Lucien Lévy-Dhurmer
El lago Leman

El lago Leman
Lucien Lévy-Dhurmer (1865-1953)
El lago Leman
1925
Pastel
Alt. 57; Anch. 72 cm
© DR – Musée d'Orsay, dist. RMN-Grand Palais / Patrice Schmidt

Le lac Léman [El lago Leman]


Para los simbolistas, siempre en búsqueda de sentido, el género del paisaje presenta a priori poco interés. Sin embargo uno de ellos, Lucien Lévy-Dhurmer, que se dio a conocer primero por sus retratos, multiplica los paisajes, a partir de los años 1910. Pero lo hace sin dar la espalda al ideal simbolista, eligiendo para sus paisajes lugares emblemáticos de la historia y de la cultura, como Versalles y su parque, que le permiten cultivar su nostalgia por el pasado y su afán de refinamiento.
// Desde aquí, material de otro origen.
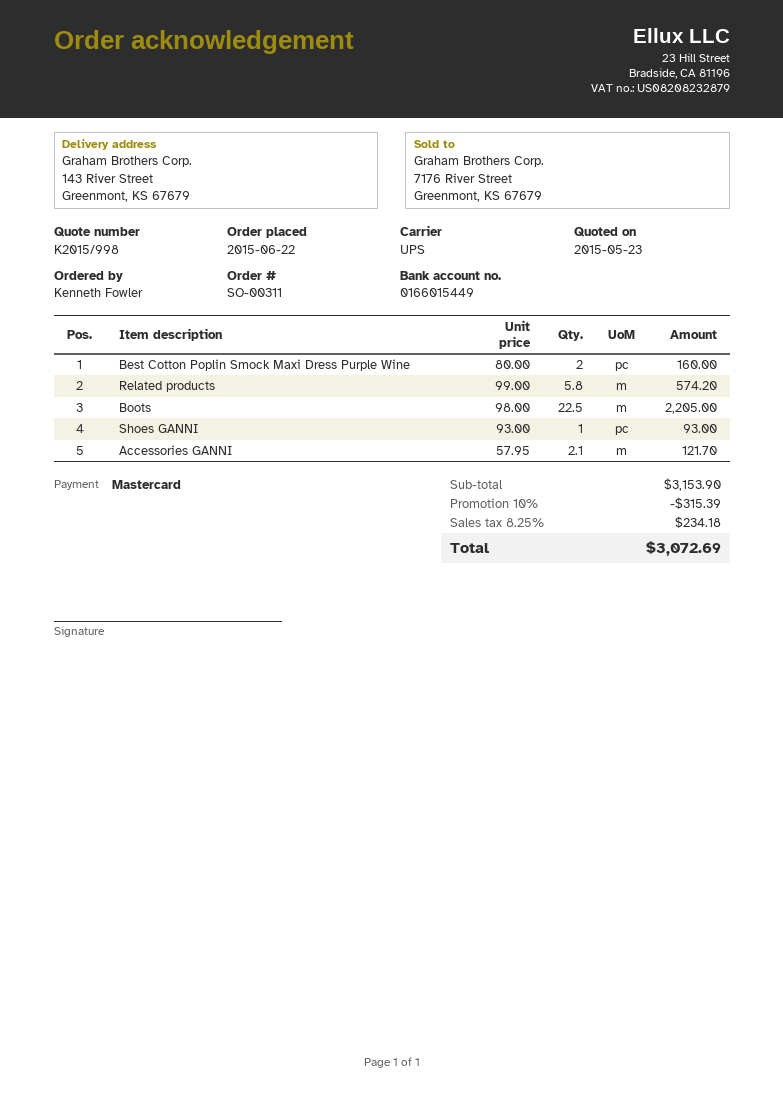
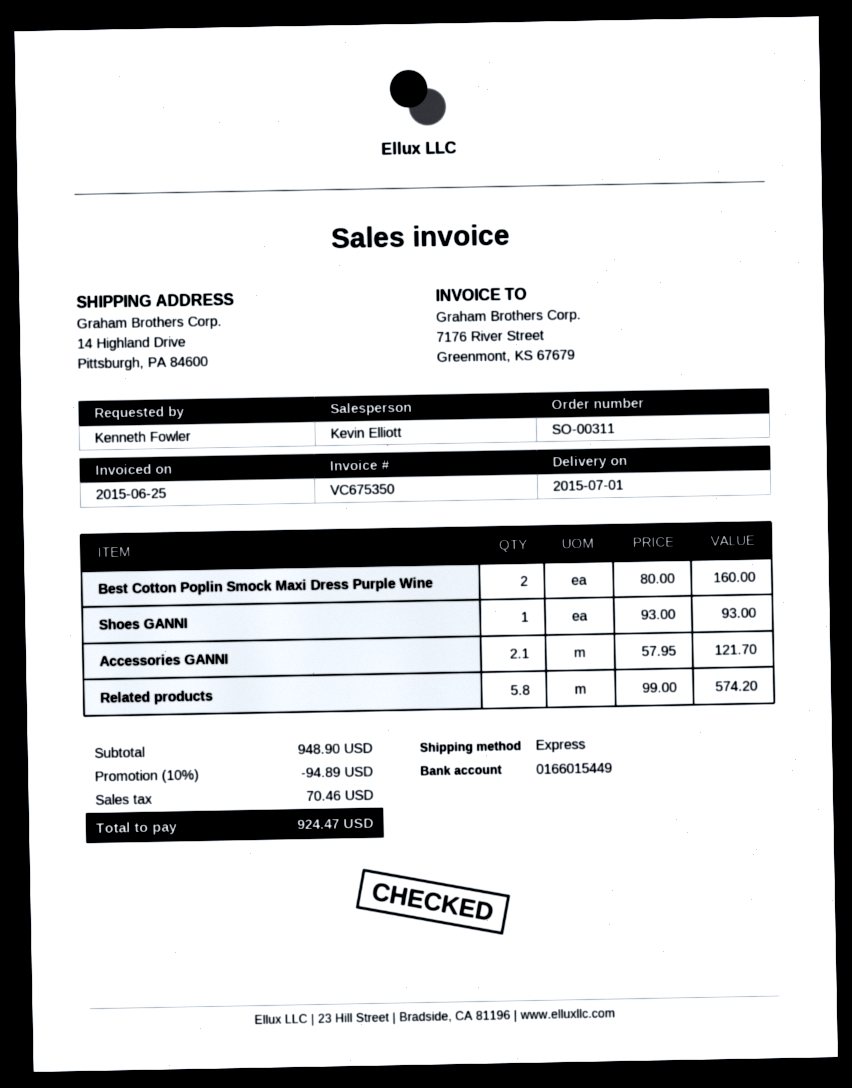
shipping method: UPS -> express
ship to: 143 River Street, Greenmont, KS 67679 -> 14 Highland Drive, Pittsburgh, PA 84600
Boots: 22.5 x 98.00 = 2205.00 -> none
subtotal: 3153.90 -> 948.90
discount: 10% = 315.39 -> 10% = 94.89
tax: 234.18 -> 70.46
total: 3072.69 -> 924.47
Posteriormente, en 1925, y de nuevo en 1935, el artista ejecuta en Saboya una serie de paisajes sobre las orillas de los lagos del Bourget, de Garde o también, como aquí, del lago Leman. El tratamiento al pastel permite operar una verdadera transfiguración poética de los lugares. La materia polvorienta y delicada del pastel otorga en efecto un aspecto tembloroso, empañado, en el que se ahogan los detalles. La realidad, como mantenida a distancia, cede el paso a una visión sublimada: mediante la virtud del difuminado, el agua, la tierra y el cielo, fusionan e intercambian sus propiedades. Esta comunión de los elementos crea un clima de misterio, intensificado por el surgimiento luminoso pero borroso del sol, reflejado en el lago.

Verdadera variación sobre el azul – color espiritual por excelencia -, esta obra de Lévy-Dhurmer se aventura en los confines de la representación. El artista parece explorar las virtudes del color, del que el monocromo es el logro supremo.